Troubleshooting Gratia Accounting

1 About this document

This document will help you troubleshoot problems with the Gratia Accounting, particularly with problems in collecting and reporting accounting information to the central OSG accounting service. See also other documents recommended in the Reference section below.

This document follows the general OSG documentation conventions:

on on

2 How to get Help?

To get assistance please use our Help Procedure.

3 Gratia: The big picture

Gratia is software used in OSG to gather accounting information. The information is collected from individual resources at a site, such as a Compute Element or a Storage Element. The program that collects the data is called a "Gratia probe". The information is transfered to a Gratia server. Most sites will choose to send the accounting data to the central OSG Gratia server, but you can also use a Gratia server at your site (which can send forward the data to the central OSG Gratia server). Here is a diagram:

gratia-basics.png

These are the definitions of the major elements in the above figure.

  • Gratia probe: A piece of software that collects accounting data from the computer on which it's running, and transmits it to a Gratia server.
  • Gratia server: A server that collects Gratia accounting data from one or more sites and can share it with users via a web page.
  • Reporter: A web service running on the Gratia server. Users can connect to the reporter via a web browser to explore the Gratia data.
  • Collector: A web service running on the Gratia server that collects data from one or more Gratia probes. Users do not directly interact with the collector.

You can see the OSG's Gratia reports at the central OSG Gratia server.

You can see a fancier version of the Gratia data at display.grid.iu.edu. This is not running a Gratia collector, but is a separate service.

4 Overall process of how Gratia probes work

By and large, the Gratia probes share this common process for uploading data to a Gratia server.

4.1 Cron

Probes are periodically run as cron jobs, but different probes will run at different intervals. The cron jobs will always run and you should not remove them. You can find them in /etc/cron.d.
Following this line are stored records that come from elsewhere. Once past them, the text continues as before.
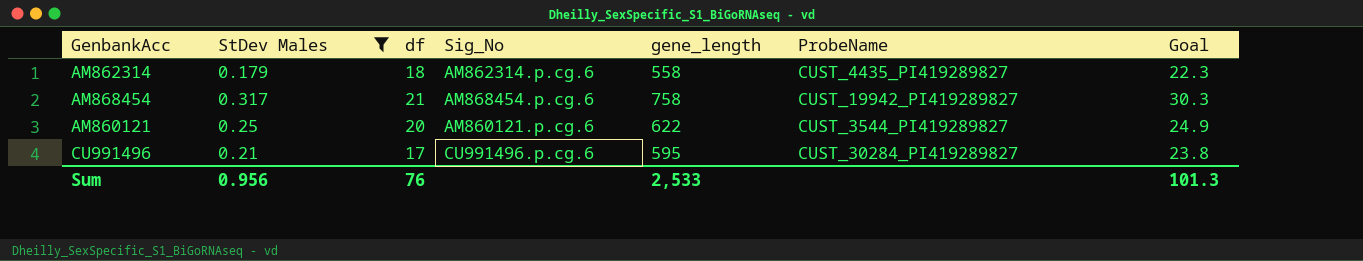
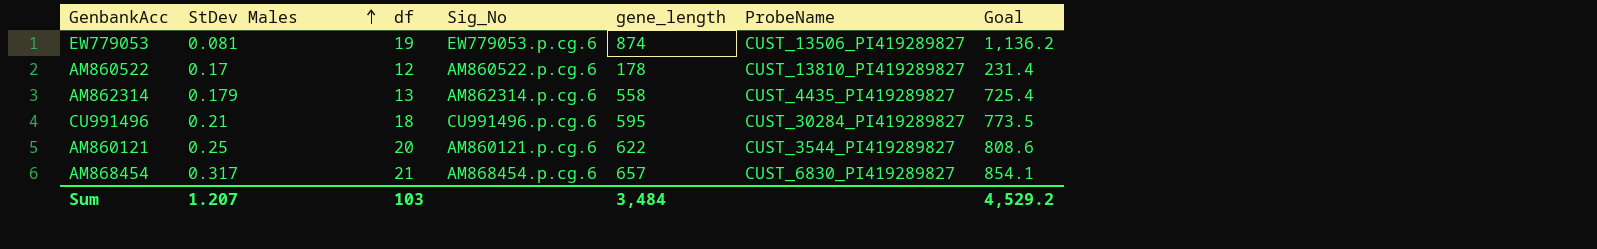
filter: StDev Males >= 0.179 -> none
row order: none -> StDev Males ascending
column Goal | formula: [gene_length] * 0.04 -> [gene_length] * 1.3
AM862314 | df: 18 -> 13
CU991496 | df: 17 -> 18
AM868454 | gene_length: 758 -> 657
AM868454 | ProbeName: CUST_19942_PI419289827 -> CUST_6830_PI419289827
Sum | StDev Males: 0.956 -> 1.207
Sum | df: 76 -> 103
Sum | gene_length: 2,533 -> 3,484
Sum | Goal: 101.3 -> 4,529.2

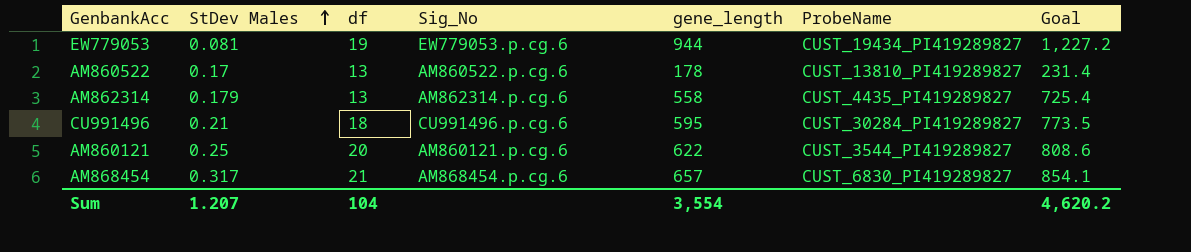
EW779053 | gene_length: 874 -> 944
EW779053 | ProbeName: CUST_13506_PI419289827 -> CUST_19434_PI419289827
EW779053 | Goal: 1,136.2 -> 1,227.2
AM860522 | df: 12 -> 13
Sum | df: 103 -> 104
Sum | gene_length: 3,484 -> 3,554
Sum | Goal: 4,529.2 -> 4,620.2

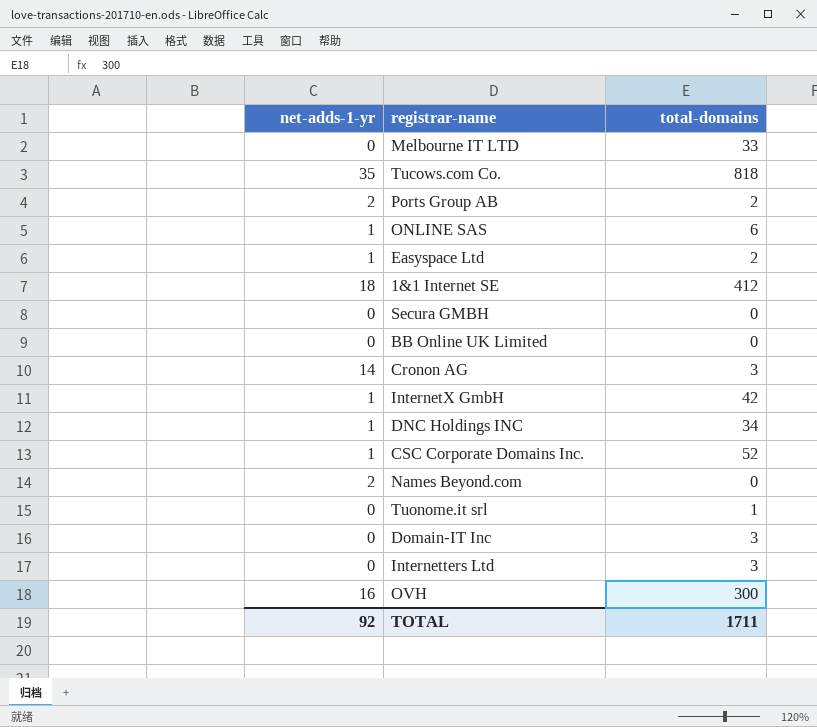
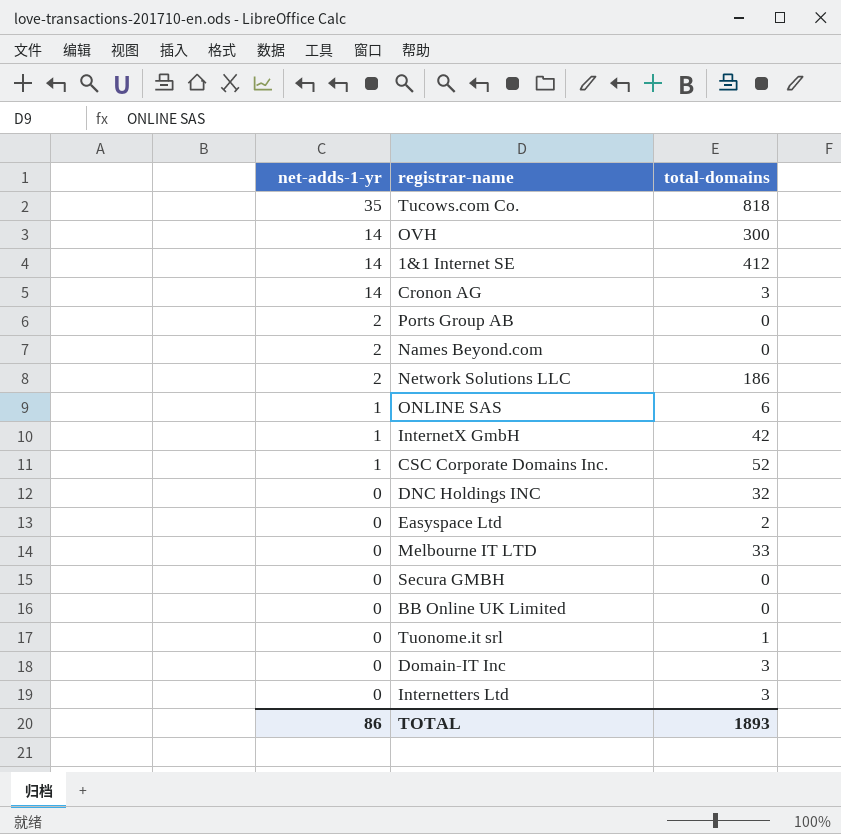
row order: none -> net-adds-1-yr descending
OVH | net-adds-1-yr: 16 -> 14
1&1 Internet SE | net-adds-1-yr: 18 -> 14
Ports Group AB | total-domains: 2 -> 0
row Network Solutions LLC: none -> 2 | 186
DNC Holdings INC | net-adds-1-yr: 1 -> 0
DNC Holdings INC | total-domains: 34 -> 32
Easyspace Ltd | net-adds-1-yr: 1 -> 0
TOTAL | net-adds-1-yr: 92 -> 86
TOTAL | total-domains: 1711 -> 1893

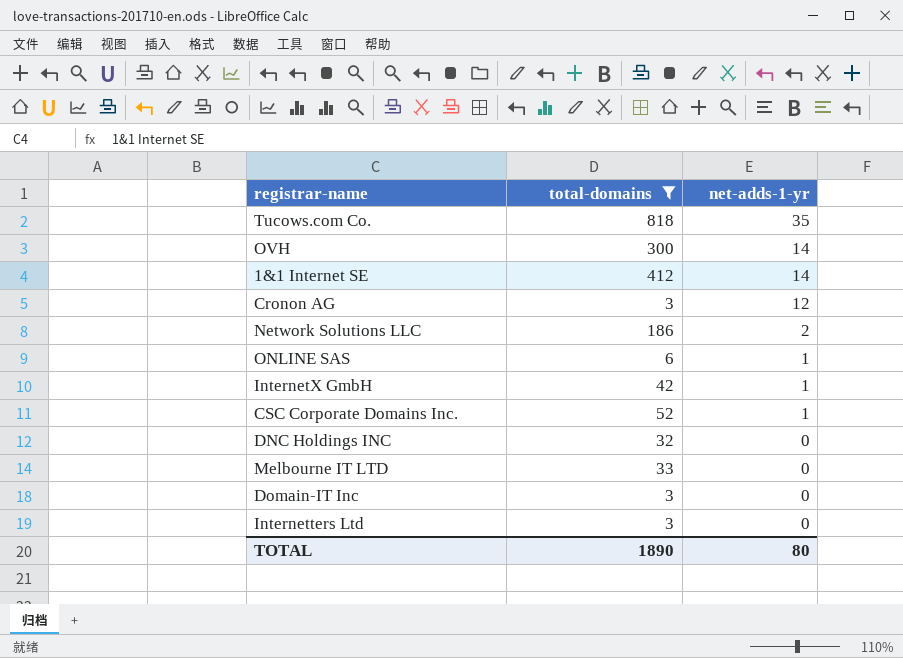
filter: none -> total-domains >= 3
column net-adds-1-yr | position: 1 -> 3
Cronon AG | net-adds-1-yr: 14 -> 12
TOTAL | total-domains: 1893 -> 1890
TOTAL | net-adds-1-yr: 86 -> 80

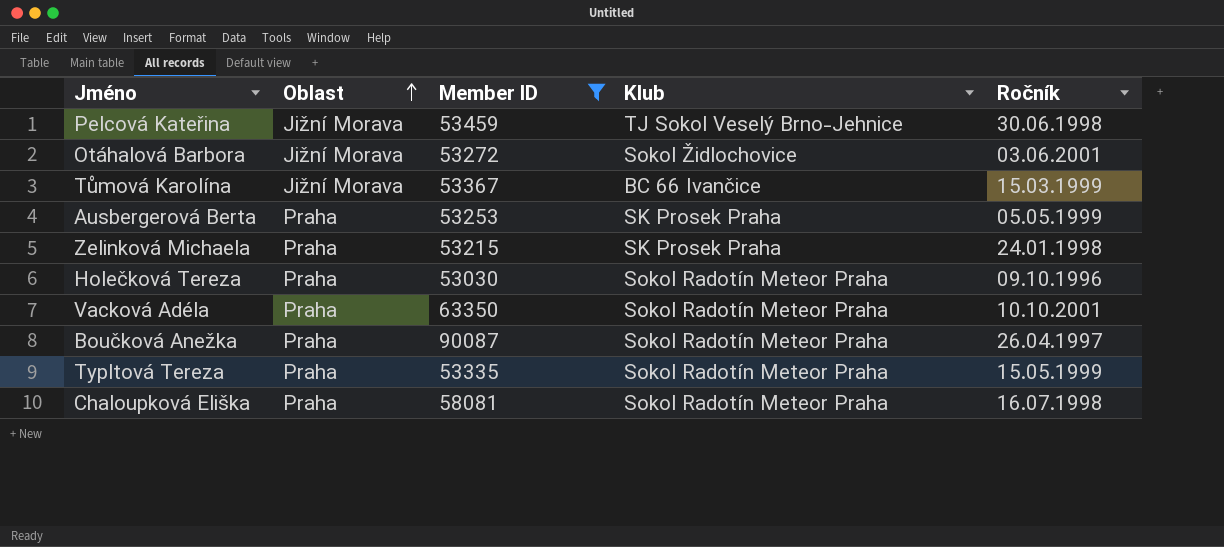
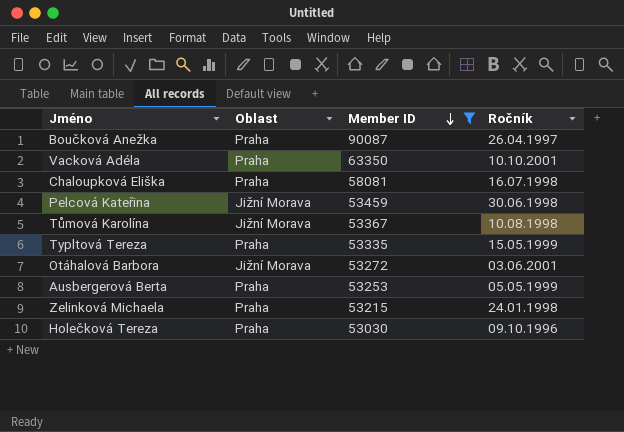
row order: Oblast ascending -> Member ID descending
column Klub | position: 4 -> none
Tůmová Karolína | Ročník: 15.03.1999 -> 10.08.1998

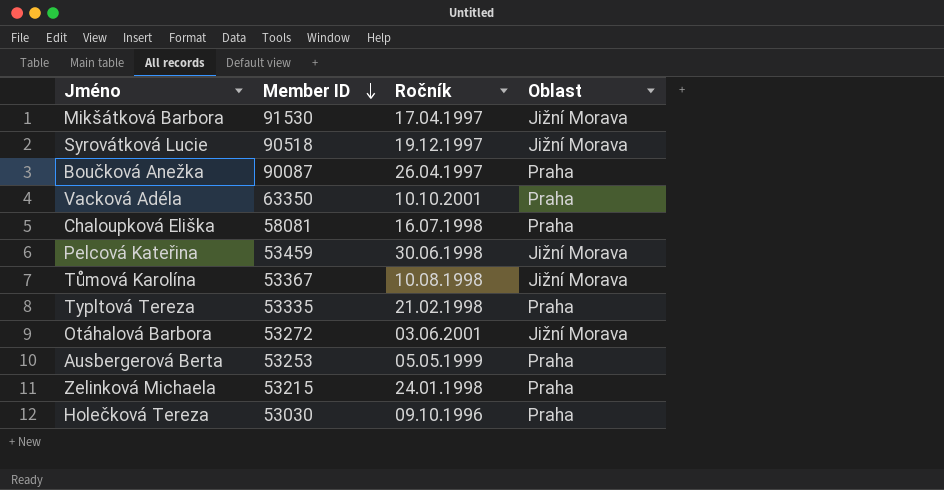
filter: Member ID <= 90087 -> none
column Oblast | position: 2 -> 4
Typltová Tereza | Ročník: 15.05.1999 -> 21.02.1998

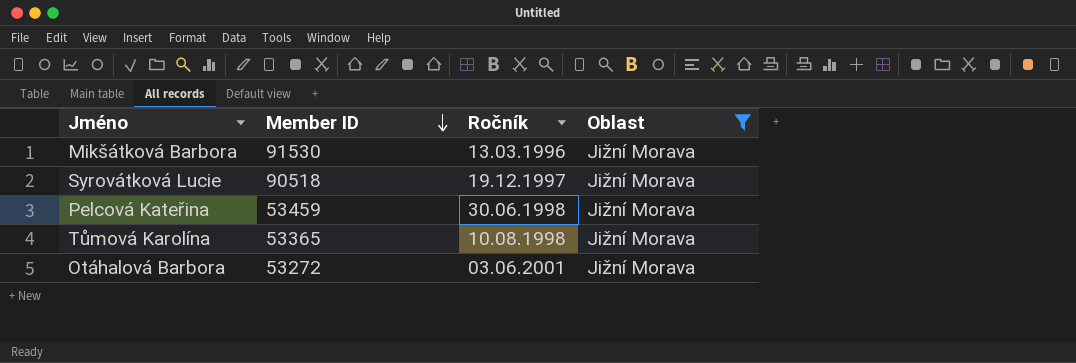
filter: none -> Oblast = Jižní Morava
Mikšátková Barbora | Ročník: 17.04.1997 -> 13.03.1996
Tůmová Karolína | Member ID: 53367 -> 53365

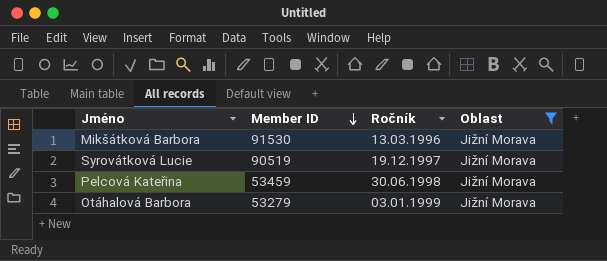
row Tůmová Karolína: 53365 | 10.08.1998 | Jižní Morava -> none
Syrovátková Lucie | Member ID: 90518 -> 90519
Otáhalová Barbora | Member ID: 53272 -> 53279
Otáhalová Barbora | Ročník: 03.06.2001 -> 03.01.1999

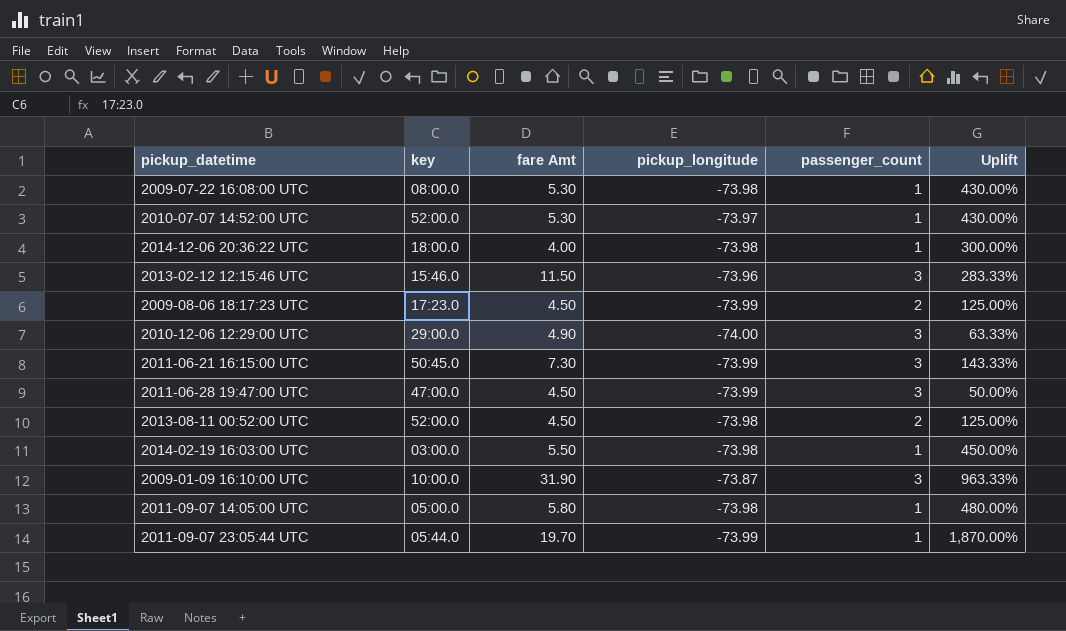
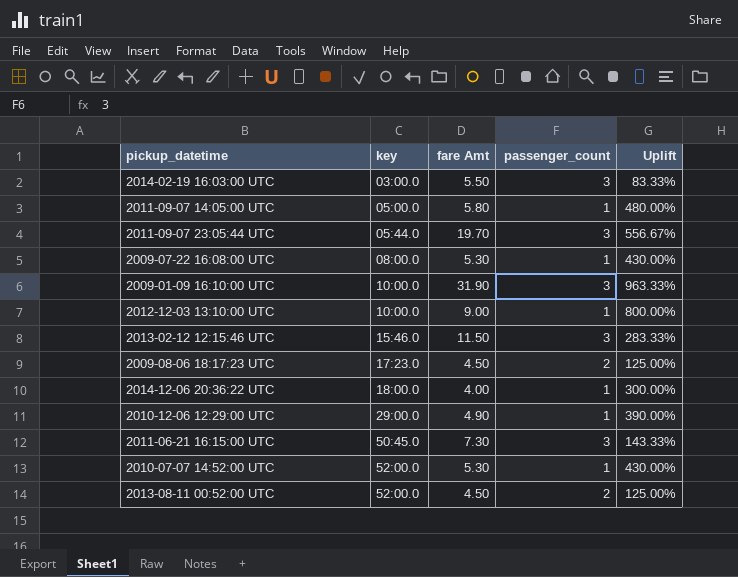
row order: none -> key ascending
column pickup_longitude | position: 4 -> none
row 2011-06-28 19:47:00 UTC: 47:00.0 | 4.50 | -73.99 | 3 | 50.00% -> none
2014-02-19 16:03:00 UTC | passenger_count: 1 -> 3
2014-02-19 16:03:00 UTC | Uplift: 450.00% -> 83.33%
2011-09-07 23:05:44 UTC | passenger_count: 1 -> 3
2011-09-07 23:05:44 UTC | Uplift: 1,870.00% -> 556.67%
row 2012-12-03 13:10:00 UTC: none -> 10:00.0 | 9.00 | 1 | 800.00%
2010-12-06 12:29:00 UTC | passenger_count: 3 -> 1
2010-12-06 12:29:00 UTC | Uplift: 63.33% -> 390.00%

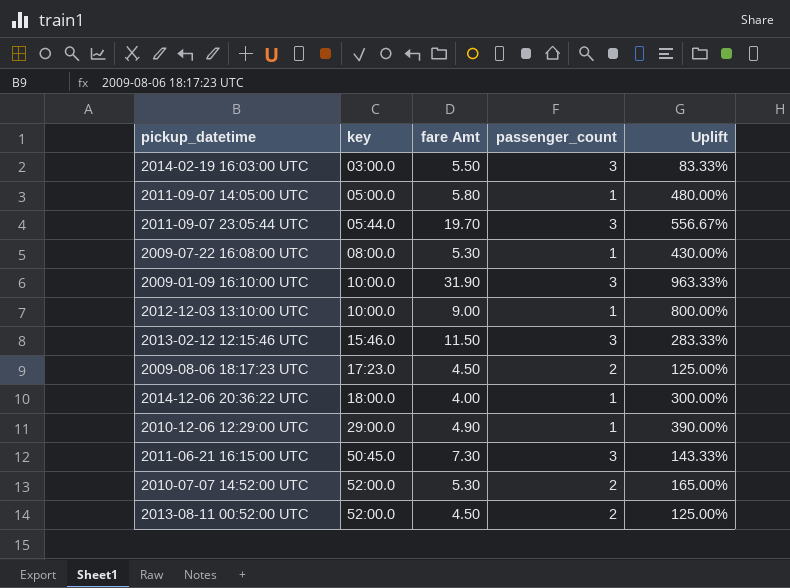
2010-07-07 14:52:00 UTC | passenger_count: 1 -> 2
2010-07-07 14:52:00 UTC | Uplift: 430.00% -> 165.00%

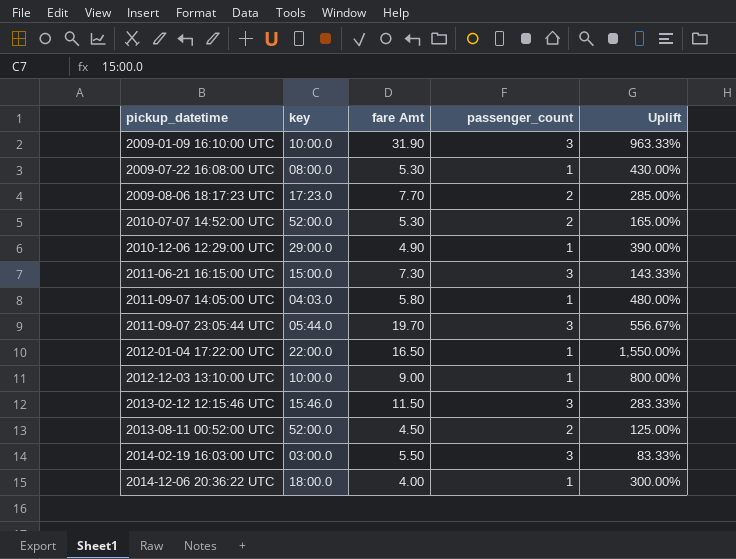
row order: key ascending -> pickup_datetime ascending
2009-08-06 18:17:23 UTC | fare Amt: 4.50 -> 7.70
2009-08-06 18:17:23 UTC | Uplift: 125.00% -> 285.00%
2011-06-21 16:15:00 UTC | key: 50:45.0 -> 15:00.0
2011-09-07 14:05:00 UTC | key: 05:00.0 -> 04:03.0
row 2012-01-04 17:22:00 UTC: none -> 22:00.0 | 16.50 | 1 | 1,550.00%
However, the cron jobs will only do anything if you have enabled them. You enable them via an init script. For example, to enable them:

[root@client ~]$ service gratia-probes-cron start
Enabling gratia probes cron:                               [  OK  ]

To disable them:

[root@client ~]$ service gratia-probes-cron stop
Disabling gratia probes cron:                               [  OK  ]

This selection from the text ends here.